Between the miseries of the 1962 expansion Mets and a classic 1971 World Series between the Pirates and the Orioles, Angell finds baseball in the 1960s as a game in transition—marked by league expansion, uprooted franchises, the growing hegemony of television, the dominance of pitchers, uneasy relations between players and owners, and mounting competition from other sports for the fans’ dollars.

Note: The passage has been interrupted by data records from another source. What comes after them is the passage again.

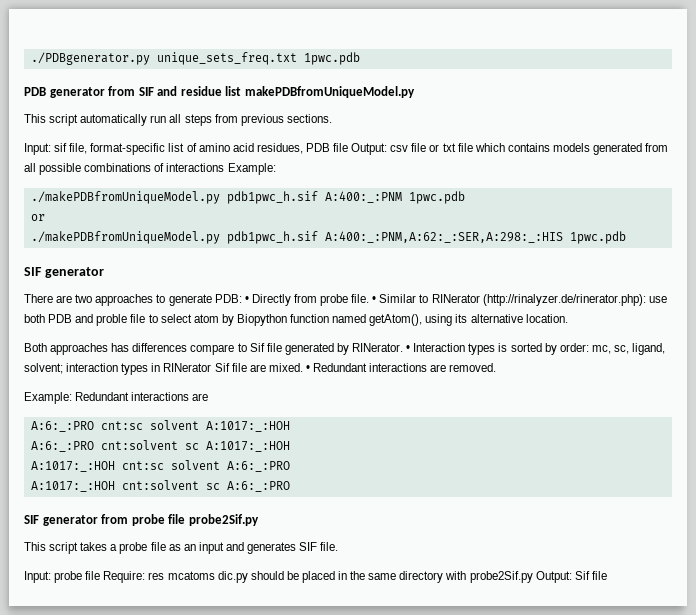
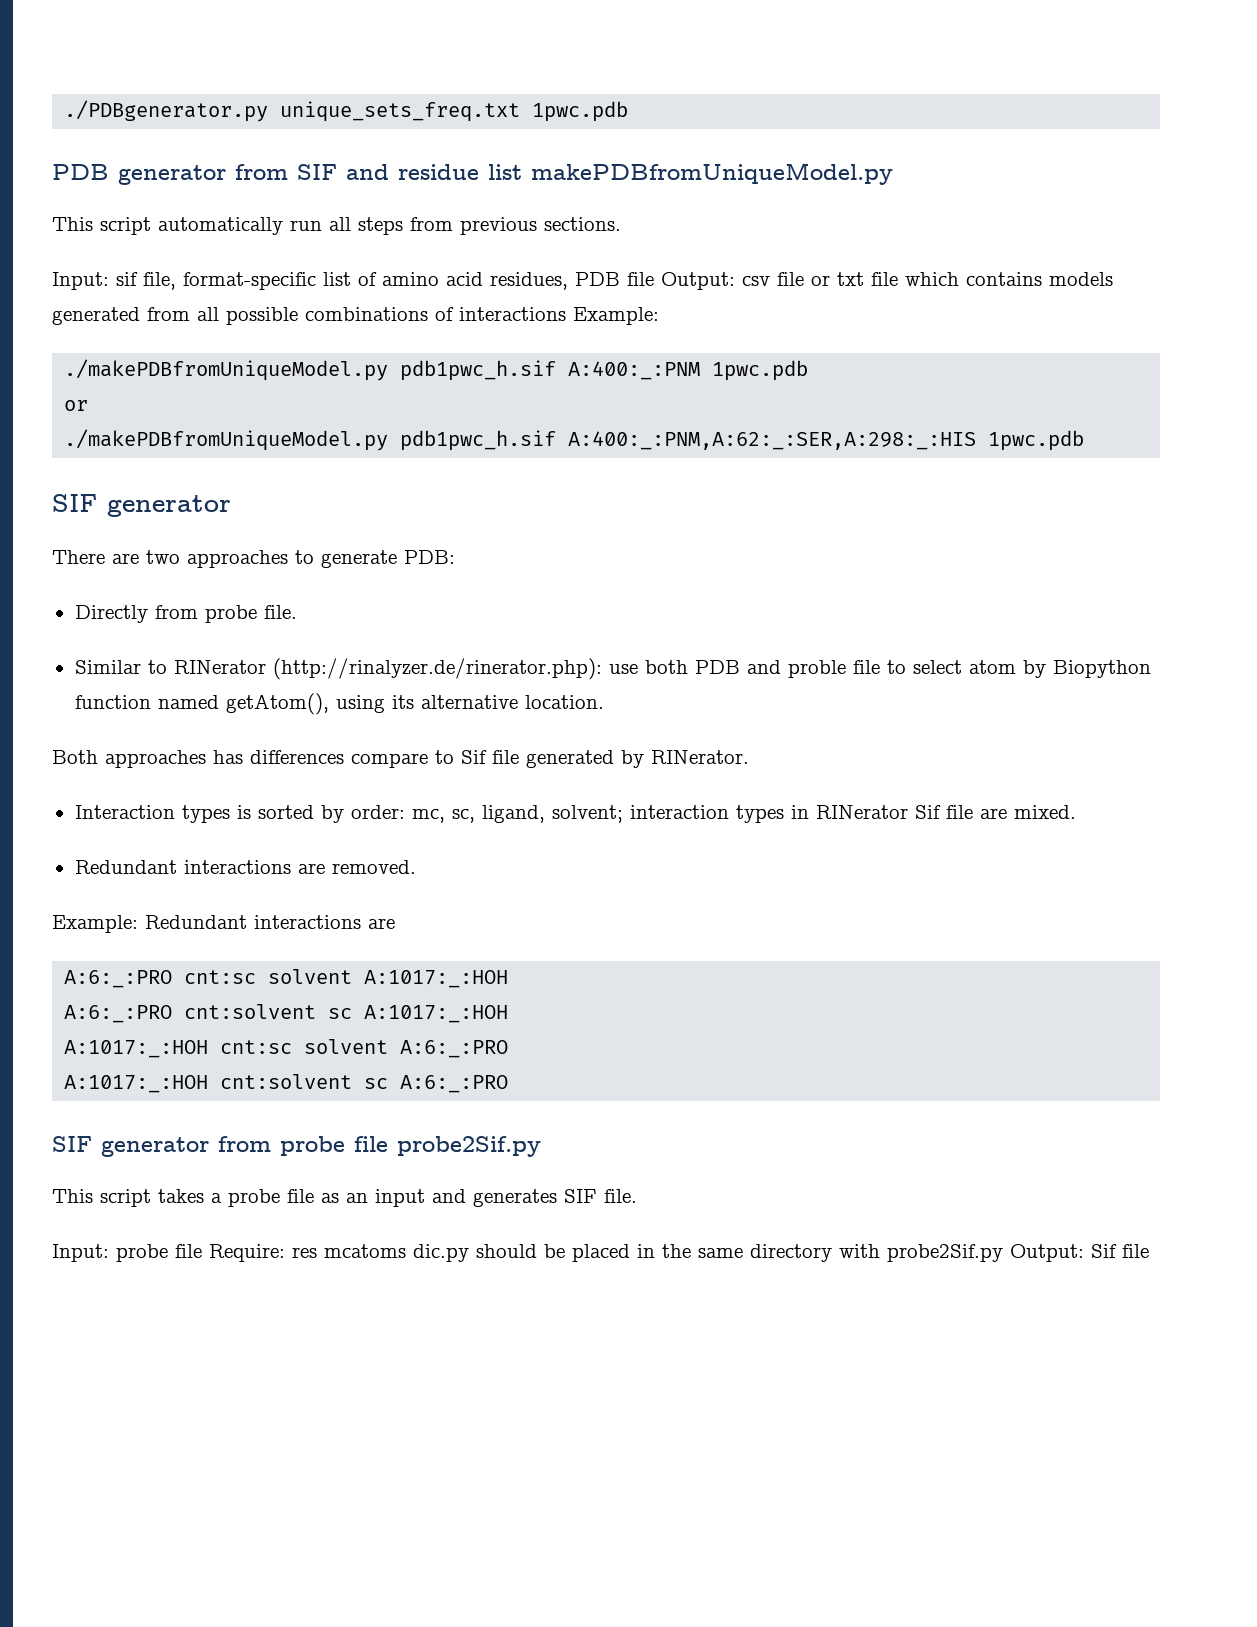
- There are two approaches to generate PDB: • Directly from probe file. • Similar to RINerator (http://rinalyzer.de/rinerator.php): use both PDB and proble file to select atom by Biopython function named getAtom(), using its alternative location.
+ There are two approaches to generate PDB:
+ Directly from probe file.
+ Similar to RINerator (http://rinalyzer.de/rinerator.php): use both PDB and proble file to select atom by Biopython function named getAtom(), using its alternative location.
- Both approaches has differences compare to Sif file generated by RINerator. • Interaction types is sorted by order: mc, sc, ligand, solvent; interaction types in RINerator Sif file are mixed. • Redundant interactions are removed.
+ Both approaches has differences compare to Sif file generated by RINerator.
+ Interaction types is sorted by order: mc, sc, ligand, solvent; interaction types in RINerator Sif file are mixed.
+ Redundant interactions are removed.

Willie Mays, Roberto Clemente, Brooks Robinson, Bob Gibson, Sandy Koufax, Carl Yastrzemski, Tom Seaver, Jim Palmer, and Casey Stengel are seen here with fresh clarity and pleasure. Here is California baseball in full flower, the once-mighty Yankees in collapse, baseball in French (in Montreal), indoor baseball (at the Astrodome), and sweet spring baseball (in Florida)—as Angell observes, “Always, it seems, there is something more to be discovered about this game.”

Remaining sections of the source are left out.